Background and Purpose: N6-Isopentenyladenosine (i6A) is a modified nucleoside exerting in vitro and in vivo antiproliferative effects. We previously demonstrated that the actions of i6A correlate with the expression and activity of farnesyl pyrophosphate synthase (FPPS), a key enzyme involved in the mevalonate (MVA) pathway, which is aberrant in brain cancer. To develop new anti-glioma strategies, we tested related compounds exhibiting greater activity than i6A. Experimental Approach: We designed and synthesized i6A derivatives characterized by the introduction of diverse chemical moieties in the N6 position of adenosine and tested for their efficacy in U87 cells and in primary glioma cultures, derived from patients.

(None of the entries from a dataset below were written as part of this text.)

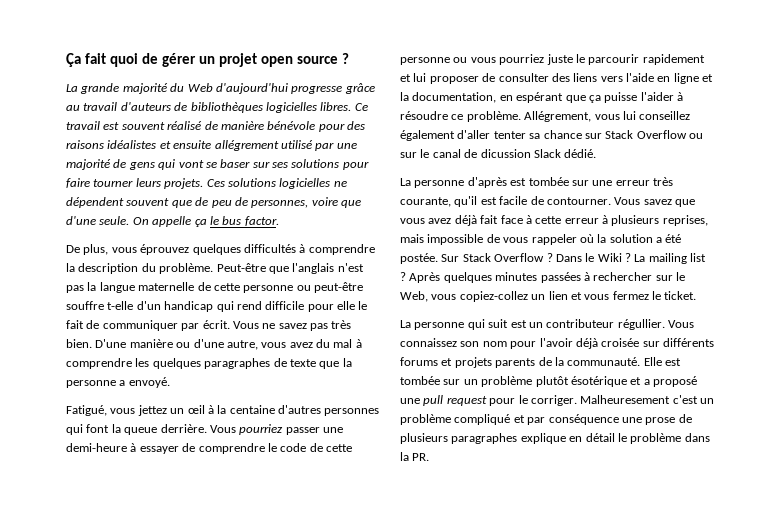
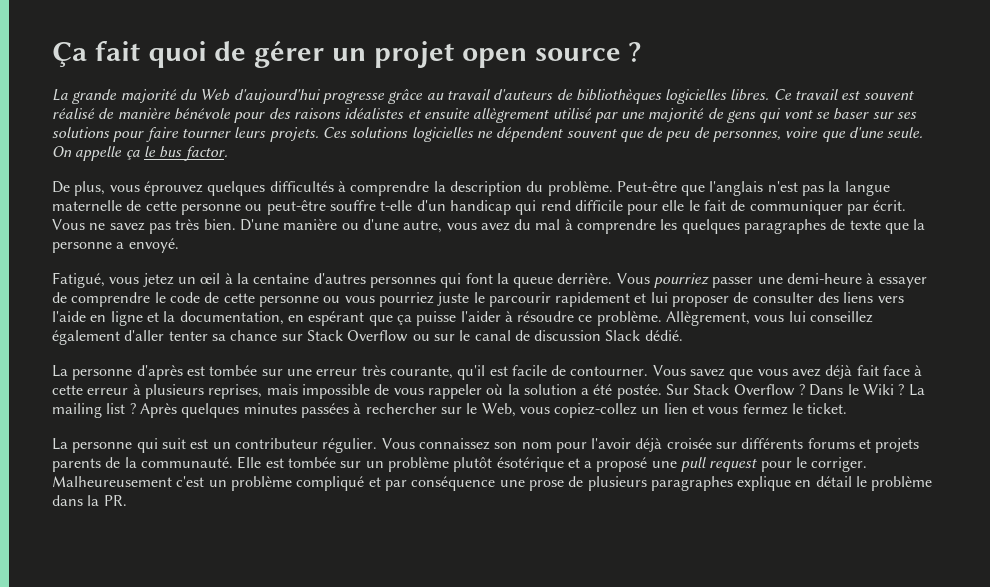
[214,140,279,151] allégrement -> [473,108,550,123] allègrement
[137,405,167,416] jettez -> [142,273,174,287] jetez
[524,111,592,122] Allégrement, -> [666,311,751,326] Allègrement,
[480,149,531,158] dicussion -> [534,330,602,341] discussion
[617,319,665,330] régullier. -> [322,438,378,453] régulier.
[580,395,671,404] Malheuresement -> [52,476,172,487] Malheureusement

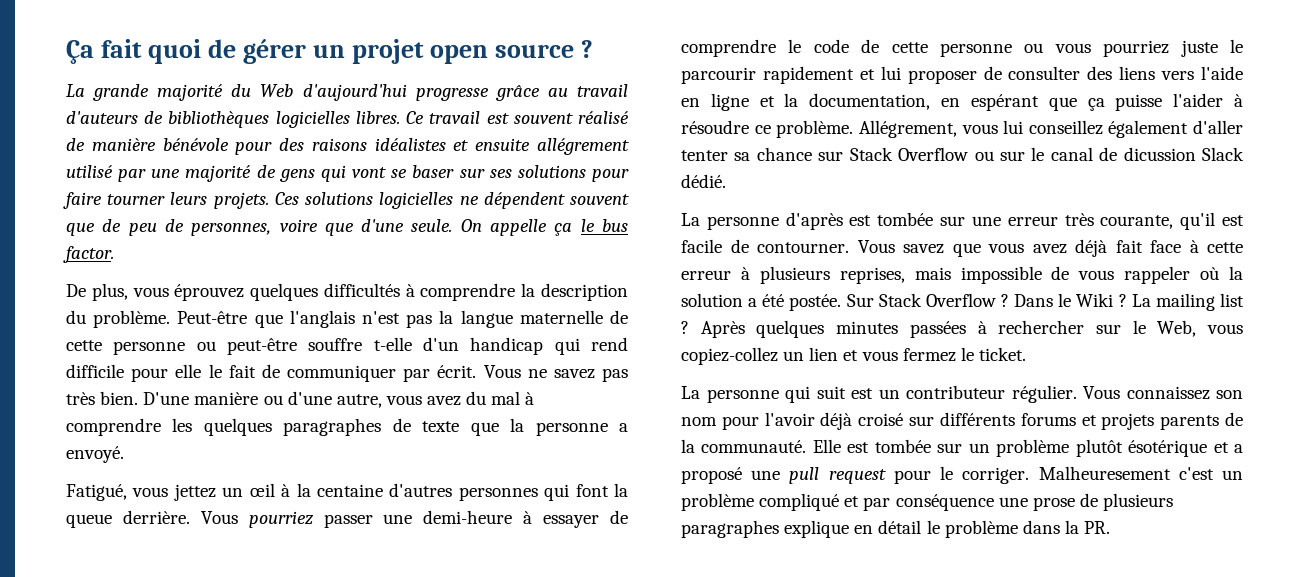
[473,108,550,123] allègrement -> [537,138,629,155] allégrement
[142,273,174,287] jetez -> [173,484,216,501] jettez
[666,311,751,326] Allègrement, -> [858,120,957,138] Allégrement,
[534,330,602,341] discussion -> [1123,147,1196,161] dicussion
[666,438,712,449] croisée -> [858,413,904,426] croisé
[52,476,172,487] Malheureusement -> [1038,466,1171,480] Malheuresement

NMR-based structural analysis, molecular docking calculations and siRNA mediated knockdown were used to clarify the molecular basis of their action, targeting FPPS protein. Key Results: CM223, the i6A derivative including a benzyl moiety in N6 position of adenine, showed marked activity in selectively targeting glioma cells, but not normal human astrocytes. This was due to induction of intrinsic pathways of apoptosis and inhibition of proliferation, along with blockade of FPPS-dependent protein prenylation, which counteracted oncogenic signalling mediated by EGF receptors. Conclusion and Implications: The biological effects together with structural data on interaction of CM223 with FPPS, provided additional evidence for the correlation of the i6A/CM223 antitumor activity with FPPS modulation. Because the MVA pathway is an important promising target, CM223 and its derivatives should be considered interesting active molecules in antiglioma research.